At the ripe old age of 109, Denmark’s Hempel is preparing for a growth spurt.

The maker of Farrow & Ball paint and Olympic yacht-coatings, based on the outskirts of Copenhagen, today announced it is joining forces with CVC Capital Partners. One of the world’s largest private equity funds, with EU186 billion in assets under management, CVC will become a strategic investor.

It’s a huge change for a company that for the past 75 years has been solely owned by the philanthropic Hempel Foundation. But nobody can accuse Hempel of rushing into this: the search has been underway for a good while. Key to the CVC deal was getting the foundation onboard with a pledge that its share of the group will become more valuable, in turn enriching its charitable work, CEO Michael Hansen said in an interview with chemicalESG.

“It’s a very complex transaction and, therefore, we’ve taken the time necessary to cross the t’s and dot the i’s,” Hansen said.

What has been rapid are the changes sweeping across the wider coatings-and-paint industry. Historic companies like PPG Industries are reassessing where they want to play, to the extent that the US company is exploring a sale of its whole North American architectural paint business, including the iconic Glidden brand. Even what is the best go-to-market model — whether via DIY chains or own stores — is up for discussion.

So Hempel feels it’s a good time to hook up with CVC. Of the “many” different PE funds that it engaged with, CVC was the one that stood out, both from a cultural and a shared business mission perspective, Hansen said. 

Once closed, the deal brings an upfront equity check when CVC acquires a first tranche of shares in Hempel. Since joining in October 2022, Hansen has been on a mission to improve performance — results hit a record last year — and the proceeds will help Hempel invest in organic growth like developing new sustainable technologies.

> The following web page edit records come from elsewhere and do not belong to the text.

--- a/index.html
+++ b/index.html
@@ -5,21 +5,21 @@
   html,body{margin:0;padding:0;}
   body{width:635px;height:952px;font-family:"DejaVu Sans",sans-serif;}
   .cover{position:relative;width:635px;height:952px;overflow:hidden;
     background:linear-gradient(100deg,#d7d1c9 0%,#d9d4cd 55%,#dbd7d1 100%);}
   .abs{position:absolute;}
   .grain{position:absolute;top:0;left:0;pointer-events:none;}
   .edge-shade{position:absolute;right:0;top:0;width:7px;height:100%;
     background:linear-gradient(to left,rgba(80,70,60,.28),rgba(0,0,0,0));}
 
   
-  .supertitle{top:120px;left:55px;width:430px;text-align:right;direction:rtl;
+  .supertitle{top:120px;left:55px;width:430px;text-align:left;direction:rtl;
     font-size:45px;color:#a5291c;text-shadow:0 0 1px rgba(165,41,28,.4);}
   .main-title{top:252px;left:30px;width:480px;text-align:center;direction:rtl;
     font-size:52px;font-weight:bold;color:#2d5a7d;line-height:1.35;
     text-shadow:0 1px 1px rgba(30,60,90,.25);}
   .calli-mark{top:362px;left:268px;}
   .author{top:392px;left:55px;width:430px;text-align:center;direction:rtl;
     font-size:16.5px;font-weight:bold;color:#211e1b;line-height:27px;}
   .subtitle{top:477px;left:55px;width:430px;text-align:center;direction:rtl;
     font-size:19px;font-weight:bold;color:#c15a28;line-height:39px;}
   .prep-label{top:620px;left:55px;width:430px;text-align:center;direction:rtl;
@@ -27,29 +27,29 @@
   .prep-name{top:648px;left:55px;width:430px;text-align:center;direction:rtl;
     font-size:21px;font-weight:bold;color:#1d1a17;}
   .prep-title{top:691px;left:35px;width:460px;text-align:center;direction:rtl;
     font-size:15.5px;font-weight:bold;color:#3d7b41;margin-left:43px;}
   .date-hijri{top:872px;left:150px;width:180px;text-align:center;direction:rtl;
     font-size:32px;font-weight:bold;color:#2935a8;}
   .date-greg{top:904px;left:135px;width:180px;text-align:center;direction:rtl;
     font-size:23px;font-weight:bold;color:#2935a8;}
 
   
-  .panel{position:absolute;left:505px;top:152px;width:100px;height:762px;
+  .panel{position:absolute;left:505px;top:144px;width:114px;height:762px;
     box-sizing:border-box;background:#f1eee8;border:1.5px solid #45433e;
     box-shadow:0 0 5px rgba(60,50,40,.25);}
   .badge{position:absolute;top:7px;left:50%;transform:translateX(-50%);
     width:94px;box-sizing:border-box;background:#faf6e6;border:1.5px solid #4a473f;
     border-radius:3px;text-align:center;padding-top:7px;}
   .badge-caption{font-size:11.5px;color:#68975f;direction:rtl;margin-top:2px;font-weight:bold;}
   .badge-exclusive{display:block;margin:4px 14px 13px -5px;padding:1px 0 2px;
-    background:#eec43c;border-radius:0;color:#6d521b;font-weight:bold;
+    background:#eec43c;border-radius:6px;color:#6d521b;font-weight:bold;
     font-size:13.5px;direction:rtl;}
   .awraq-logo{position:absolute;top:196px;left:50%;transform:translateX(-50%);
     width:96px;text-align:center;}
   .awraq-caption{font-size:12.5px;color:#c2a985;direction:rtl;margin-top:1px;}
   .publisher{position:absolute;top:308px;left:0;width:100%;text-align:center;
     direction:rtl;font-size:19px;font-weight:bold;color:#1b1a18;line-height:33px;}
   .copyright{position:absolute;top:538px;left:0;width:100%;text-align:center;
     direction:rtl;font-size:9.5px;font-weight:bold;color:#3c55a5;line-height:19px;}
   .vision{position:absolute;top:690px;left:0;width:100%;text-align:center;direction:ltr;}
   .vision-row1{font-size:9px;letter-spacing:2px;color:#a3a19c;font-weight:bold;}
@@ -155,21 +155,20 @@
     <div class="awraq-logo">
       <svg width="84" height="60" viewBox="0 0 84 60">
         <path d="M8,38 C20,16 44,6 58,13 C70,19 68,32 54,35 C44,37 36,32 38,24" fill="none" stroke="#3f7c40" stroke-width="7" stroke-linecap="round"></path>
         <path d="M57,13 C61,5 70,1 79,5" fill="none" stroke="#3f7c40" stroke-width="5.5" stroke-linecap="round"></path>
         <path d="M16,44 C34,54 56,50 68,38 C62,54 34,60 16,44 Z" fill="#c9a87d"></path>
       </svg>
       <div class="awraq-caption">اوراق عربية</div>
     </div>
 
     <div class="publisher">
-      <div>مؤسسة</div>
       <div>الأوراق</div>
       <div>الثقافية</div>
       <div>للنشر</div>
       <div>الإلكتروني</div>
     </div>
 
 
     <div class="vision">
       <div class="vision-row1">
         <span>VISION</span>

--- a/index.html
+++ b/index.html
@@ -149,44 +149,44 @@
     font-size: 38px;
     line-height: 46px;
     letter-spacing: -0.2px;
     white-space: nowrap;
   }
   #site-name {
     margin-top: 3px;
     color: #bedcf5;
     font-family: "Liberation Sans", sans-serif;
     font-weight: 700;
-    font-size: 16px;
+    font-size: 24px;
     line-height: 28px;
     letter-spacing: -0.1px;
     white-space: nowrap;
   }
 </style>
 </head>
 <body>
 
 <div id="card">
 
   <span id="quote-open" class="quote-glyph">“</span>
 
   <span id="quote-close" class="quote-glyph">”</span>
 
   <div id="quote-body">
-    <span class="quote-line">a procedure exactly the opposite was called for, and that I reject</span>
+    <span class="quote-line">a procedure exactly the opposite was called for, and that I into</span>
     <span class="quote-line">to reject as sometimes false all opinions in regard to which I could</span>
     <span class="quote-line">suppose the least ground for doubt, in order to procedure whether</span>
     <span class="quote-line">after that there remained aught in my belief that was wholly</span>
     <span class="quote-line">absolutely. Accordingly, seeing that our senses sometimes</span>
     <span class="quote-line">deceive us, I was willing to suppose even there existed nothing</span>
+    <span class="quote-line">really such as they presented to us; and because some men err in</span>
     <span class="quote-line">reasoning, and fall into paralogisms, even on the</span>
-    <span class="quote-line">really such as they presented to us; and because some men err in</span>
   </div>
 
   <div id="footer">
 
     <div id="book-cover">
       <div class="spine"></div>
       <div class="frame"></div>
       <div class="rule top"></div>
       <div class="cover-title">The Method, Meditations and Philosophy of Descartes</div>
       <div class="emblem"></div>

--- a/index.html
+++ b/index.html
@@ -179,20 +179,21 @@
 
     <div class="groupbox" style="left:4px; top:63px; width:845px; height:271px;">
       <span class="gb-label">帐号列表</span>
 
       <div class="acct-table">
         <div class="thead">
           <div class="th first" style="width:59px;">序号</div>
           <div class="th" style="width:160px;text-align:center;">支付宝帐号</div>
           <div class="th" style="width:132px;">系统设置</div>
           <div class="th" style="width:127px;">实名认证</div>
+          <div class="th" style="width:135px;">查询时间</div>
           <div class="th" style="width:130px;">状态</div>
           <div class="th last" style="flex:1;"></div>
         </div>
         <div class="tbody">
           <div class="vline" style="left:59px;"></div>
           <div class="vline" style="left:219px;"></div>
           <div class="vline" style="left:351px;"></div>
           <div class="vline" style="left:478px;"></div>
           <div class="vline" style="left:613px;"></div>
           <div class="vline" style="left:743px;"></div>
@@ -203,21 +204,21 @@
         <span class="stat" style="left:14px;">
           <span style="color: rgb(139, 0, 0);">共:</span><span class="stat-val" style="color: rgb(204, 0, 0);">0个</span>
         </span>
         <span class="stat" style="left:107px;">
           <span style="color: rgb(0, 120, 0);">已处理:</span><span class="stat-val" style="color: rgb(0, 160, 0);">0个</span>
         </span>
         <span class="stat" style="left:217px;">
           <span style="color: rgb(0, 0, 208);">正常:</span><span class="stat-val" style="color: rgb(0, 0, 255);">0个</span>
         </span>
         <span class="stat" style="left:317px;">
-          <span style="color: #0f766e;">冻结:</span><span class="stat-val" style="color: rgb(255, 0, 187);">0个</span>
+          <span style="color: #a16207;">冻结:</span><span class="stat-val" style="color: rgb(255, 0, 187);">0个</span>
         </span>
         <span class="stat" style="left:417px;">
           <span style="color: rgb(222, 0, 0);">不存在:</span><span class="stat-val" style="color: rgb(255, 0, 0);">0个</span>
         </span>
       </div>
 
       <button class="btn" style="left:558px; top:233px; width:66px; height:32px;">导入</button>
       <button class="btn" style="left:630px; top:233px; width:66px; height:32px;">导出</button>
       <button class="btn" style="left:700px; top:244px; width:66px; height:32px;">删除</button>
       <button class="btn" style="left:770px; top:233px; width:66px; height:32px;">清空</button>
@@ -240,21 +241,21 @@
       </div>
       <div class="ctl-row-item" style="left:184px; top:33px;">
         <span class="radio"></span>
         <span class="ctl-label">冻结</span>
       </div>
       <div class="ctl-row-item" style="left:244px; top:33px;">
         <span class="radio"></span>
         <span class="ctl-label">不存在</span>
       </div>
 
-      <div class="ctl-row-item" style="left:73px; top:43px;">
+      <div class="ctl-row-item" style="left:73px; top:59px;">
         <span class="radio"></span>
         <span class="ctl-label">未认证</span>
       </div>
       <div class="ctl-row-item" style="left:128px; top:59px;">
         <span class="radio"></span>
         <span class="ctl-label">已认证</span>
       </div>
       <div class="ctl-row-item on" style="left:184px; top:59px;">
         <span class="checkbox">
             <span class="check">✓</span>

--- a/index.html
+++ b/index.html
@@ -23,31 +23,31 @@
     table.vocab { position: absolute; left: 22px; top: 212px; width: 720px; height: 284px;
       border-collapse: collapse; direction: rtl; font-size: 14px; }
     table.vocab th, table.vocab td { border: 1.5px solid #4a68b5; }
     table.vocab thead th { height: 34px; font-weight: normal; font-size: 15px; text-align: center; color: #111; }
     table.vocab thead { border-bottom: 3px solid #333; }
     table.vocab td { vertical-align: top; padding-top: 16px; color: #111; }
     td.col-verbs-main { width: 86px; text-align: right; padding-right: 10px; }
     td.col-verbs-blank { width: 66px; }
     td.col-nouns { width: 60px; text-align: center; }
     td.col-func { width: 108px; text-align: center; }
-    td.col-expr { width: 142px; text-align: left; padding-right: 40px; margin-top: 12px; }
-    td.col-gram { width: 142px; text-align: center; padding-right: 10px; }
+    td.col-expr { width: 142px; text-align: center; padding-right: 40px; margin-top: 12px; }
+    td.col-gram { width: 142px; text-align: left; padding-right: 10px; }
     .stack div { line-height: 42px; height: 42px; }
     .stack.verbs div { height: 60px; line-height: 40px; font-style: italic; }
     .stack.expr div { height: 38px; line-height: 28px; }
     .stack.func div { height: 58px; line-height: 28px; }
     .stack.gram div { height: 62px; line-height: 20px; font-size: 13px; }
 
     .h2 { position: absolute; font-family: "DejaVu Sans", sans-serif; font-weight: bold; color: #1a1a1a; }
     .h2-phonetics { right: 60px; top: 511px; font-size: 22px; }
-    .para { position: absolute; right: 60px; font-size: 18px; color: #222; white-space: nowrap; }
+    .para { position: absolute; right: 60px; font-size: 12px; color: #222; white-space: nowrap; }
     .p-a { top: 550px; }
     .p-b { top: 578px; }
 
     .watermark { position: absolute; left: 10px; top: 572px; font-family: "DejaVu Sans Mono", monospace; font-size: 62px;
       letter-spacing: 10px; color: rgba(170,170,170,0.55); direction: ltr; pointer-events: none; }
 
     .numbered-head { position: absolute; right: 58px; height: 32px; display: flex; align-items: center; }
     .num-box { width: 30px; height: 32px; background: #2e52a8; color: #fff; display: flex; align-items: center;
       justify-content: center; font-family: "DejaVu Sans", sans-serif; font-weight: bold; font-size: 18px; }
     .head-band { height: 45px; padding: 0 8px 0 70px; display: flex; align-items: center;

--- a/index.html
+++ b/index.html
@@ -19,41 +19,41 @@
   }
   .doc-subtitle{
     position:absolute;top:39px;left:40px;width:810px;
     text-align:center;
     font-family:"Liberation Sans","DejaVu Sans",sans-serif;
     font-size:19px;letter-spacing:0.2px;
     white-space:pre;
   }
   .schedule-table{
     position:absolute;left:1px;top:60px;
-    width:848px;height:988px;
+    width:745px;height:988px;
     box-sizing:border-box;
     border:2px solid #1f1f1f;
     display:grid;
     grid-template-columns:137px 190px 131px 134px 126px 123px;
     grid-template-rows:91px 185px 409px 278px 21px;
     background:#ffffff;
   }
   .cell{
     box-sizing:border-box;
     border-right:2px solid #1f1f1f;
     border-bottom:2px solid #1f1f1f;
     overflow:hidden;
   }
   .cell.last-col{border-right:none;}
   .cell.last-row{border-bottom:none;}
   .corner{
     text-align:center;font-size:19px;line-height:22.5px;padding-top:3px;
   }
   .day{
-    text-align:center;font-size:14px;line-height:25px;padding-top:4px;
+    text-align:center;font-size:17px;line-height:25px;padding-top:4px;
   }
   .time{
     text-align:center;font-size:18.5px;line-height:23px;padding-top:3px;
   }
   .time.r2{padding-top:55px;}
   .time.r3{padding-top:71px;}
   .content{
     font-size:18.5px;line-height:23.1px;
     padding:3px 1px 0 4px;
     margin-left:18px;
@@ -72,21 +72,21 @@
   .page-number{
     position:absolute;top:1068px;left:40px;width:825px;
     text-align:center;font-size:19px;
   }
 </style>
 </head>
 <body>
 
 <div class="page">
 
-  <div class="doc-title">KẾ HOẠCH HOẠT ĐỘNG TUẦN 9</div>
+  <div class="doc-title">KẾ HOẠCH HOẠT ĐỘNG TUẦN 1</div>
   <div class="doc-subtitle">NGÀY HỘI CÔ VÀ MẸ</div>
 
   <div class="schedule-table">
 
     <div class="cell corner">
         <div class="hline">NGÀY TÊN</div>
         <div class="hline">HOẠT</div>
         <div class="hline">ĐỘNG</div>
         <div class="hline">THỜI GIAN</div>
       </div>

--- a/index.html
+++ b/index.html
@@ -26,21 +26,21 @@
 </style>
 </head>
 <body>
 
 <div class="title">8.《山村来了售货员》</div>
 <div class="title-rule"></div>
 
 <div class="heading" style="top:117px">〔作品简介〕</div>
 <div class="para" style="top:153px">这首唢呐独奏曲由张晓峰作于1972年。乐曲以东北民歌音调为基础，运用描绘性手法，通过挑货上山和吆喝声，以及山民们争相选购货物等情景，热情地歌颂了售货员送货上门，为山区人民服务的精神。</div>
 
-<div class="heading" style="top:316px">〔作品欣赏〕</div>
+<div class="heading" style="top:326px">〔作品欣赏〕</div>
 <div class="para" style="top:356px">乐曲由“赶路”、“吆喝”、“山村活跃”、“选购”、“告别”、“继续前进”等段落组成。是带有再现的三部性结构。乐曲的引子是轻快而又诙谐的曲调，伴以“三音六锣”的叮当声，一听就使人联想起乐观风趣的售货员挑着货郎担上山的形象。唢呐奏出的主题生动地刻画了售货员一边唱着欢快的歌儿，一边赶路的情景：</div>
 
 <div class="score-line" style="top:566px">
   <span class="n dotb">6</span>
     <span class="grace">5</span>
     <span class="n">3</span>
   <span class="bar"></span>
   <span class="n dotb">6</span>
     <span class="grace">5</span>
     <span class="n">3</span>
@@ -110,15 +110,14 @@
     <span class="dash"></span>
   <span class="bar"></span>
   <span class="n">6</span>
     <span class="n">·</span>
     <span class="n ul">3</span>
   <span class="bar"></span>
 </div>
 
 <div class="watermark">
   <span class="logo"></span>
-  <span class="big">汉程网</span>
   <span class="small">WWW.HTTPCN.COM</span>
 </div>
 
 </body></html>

But Hempel wants to hit hyperdrive and break into the top 5 or 6 players in the industry by the end of this decade. That means reaching a target of EU6-8 billion in sales, up to triple what they were last year, and something that can only likely be reached by M&A.

“When we project into the future, we see an industry that continues to consolidate and where the scale element of leadership becomes more and more important. M&A is a strategic journey. The partnership with CVC will enable that to a much greater degree. This is what they do for a living.”

Hansen said Hempel’s four main buckets of decorative paint, marine, energy and infrastructure are the prime areas for acquisitions. CVC will be actively engaged in identifying the right targets, negotiating, and implementing deals. Hempel isn’t ruling out entering a totally new segment, but only if it can be a leader, he added.

The typical private equity investment period of four to five years doesn’t apply here. CVC is using its Strategic Opportunities platform, which takes longer-term view on returns. For now, at least, the topic of an exit isn’t foremost in anybody’s mind, according to the CEO.

“Ultimately, there will be an exit. How that exit will pan out, I don’t know. It’s not that I don’t want to talk about it, but I think neither CVC, the foundation or me can be specific about it.”

Clearly an IPO is one option, but Hansen stressed it’s not the only outcome.

“We have a range of options available to us when that day may come, but again the timeline is unknown. An IPO is one of them, or it could also be a sale to another institutional investor. There’s nothing precluding us from keeping our options open and ensuring that, when the time comes, we make the best possible choice for all owners.”